[Opening INFORMATION SUPPLIED section]
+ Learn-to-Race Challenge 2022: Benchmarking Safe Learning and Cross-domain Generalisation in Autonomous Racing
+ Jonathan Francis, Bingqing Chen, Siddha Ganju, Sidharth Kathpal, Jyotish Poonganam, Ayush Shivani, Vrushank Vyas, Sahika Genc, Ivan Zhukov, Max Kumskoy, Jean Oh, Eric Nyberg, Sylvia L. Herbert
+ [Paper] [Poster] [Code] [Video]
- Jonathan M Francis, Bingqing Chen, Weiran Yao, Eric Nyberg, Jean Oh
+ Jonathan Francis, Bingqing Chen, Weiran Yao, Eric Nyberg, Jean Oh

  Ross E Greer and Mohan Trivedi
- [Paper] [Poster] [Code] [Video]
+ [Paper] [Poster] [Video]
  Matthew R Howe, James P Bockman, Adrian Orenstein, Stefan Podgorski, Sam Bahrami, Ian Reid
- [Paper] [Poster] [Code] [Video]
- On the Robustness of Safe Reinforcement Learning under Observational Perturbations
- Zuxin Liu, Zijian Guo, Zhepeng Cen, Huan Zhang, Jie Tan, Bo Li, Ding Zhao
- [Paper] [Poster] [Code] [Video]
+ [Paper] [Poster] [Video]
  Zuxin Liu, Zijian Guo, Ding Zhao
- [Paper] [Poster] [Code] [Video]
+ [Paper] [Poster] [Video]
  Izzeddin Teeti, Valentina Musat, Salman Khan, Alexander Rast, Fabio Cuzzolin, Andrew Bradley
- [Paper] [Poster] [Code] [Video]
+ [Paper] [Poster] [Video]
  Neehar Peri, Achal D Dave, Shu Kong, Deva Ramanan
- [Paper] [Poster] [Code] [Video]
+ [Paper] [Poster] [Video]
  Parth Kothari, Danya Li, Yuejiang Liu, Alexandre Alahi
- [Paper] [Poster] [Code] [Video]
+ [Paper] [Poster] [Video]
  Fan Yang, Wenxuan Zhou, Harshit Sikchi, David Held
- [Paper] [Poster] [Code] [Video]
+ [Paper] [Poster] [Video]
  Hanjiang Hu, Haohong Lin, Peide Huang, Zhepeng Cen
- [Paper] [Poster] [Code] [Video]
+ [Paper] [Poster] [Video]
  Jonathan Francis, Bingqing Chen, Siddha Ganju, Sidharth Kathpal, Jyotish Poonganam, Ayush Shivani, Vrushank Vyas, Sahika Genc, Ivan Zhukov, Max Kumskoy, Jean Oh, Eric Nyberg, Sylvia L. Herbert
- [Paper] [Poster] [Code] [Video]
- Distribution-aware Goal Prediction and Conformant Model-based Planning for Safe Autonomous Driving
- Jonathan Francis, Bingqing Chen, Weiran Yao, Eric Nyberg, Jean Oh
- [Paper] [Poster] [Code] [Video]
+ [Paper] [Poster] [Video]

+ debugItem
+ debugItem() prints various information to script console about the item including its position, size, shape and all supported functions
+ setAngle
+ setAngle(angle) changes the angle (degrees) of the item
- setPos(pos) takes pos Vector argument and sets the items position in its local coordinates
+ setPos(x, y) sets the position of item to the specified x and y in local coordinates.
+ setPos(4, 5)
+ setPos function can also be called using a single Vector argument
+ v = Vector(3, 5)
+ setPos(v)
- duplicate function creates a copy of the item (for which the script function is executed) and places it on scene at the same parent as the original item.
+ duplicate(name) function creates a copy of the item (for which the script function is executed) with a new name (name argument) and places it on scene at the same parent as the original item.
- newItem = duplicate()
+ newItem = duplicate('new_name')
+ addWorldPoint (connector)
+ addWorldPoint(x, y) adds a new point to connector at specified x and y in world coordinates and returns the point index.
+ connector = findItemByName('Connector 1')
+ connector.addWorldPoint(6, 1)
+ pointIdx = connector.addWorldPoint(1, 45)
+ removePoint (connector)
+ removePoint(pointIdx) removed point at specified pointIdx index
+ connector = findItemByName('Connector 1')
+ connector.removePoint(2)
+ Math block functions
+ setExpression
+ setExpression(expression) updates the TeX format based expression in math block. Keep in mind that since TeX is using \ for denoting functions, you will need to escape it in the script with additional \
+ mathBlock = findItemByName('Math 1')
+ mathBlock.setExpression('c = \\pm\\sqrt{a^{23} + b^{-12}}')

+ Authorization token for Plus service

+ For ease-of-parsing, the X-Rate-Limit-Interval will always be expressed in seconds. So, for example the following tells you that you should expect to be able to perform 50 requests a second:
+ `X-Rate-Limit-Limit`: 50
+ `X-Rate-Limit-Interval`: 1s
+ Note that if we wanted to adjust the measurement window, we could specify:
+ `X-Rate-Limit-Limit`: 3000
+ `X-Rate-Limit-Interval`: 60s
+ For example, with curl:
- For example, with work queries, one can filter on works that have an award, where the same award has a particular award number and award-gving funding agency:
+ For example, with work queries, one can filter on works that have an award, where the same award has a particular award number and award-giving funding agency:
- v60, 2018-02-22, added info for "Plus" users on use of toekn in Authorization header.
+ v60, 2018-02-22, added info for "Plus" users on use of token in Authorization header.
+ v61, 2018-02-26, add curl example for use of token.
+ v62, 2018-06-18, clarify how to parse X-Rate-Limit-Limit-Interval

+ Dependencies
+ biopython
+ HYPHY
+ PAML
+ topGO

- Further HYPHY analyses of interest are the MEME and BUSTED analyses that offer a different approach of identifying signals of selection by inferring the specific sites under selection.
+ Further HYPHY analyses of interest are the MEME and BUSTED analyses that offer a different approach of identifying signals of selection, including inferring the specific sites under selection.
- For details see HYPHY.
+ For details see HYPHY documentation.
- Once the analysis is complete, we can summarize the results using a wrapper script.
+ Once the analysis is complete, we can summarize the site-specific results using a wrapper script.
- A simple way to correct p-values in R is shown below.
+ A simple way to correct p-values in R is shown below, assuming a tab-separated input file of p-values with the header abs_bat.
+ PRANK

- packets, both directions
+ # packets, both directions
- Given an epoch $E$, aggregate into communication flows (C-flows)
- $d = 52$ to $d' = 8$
[Closing INFORMATION SUPPLIED section]
**TASK STATEMENT**
Show each line of the material where the word "particular" occurs.

**SOLUTION TO THE EXERCISE**
- For example, with work queries, one can filter on works that have an award, where the same award has a particular award number and award-gving funding agency:
+ For example, with work queries, one can filter on works that have an award, where the same award has a particular award number and award-giving funding agency:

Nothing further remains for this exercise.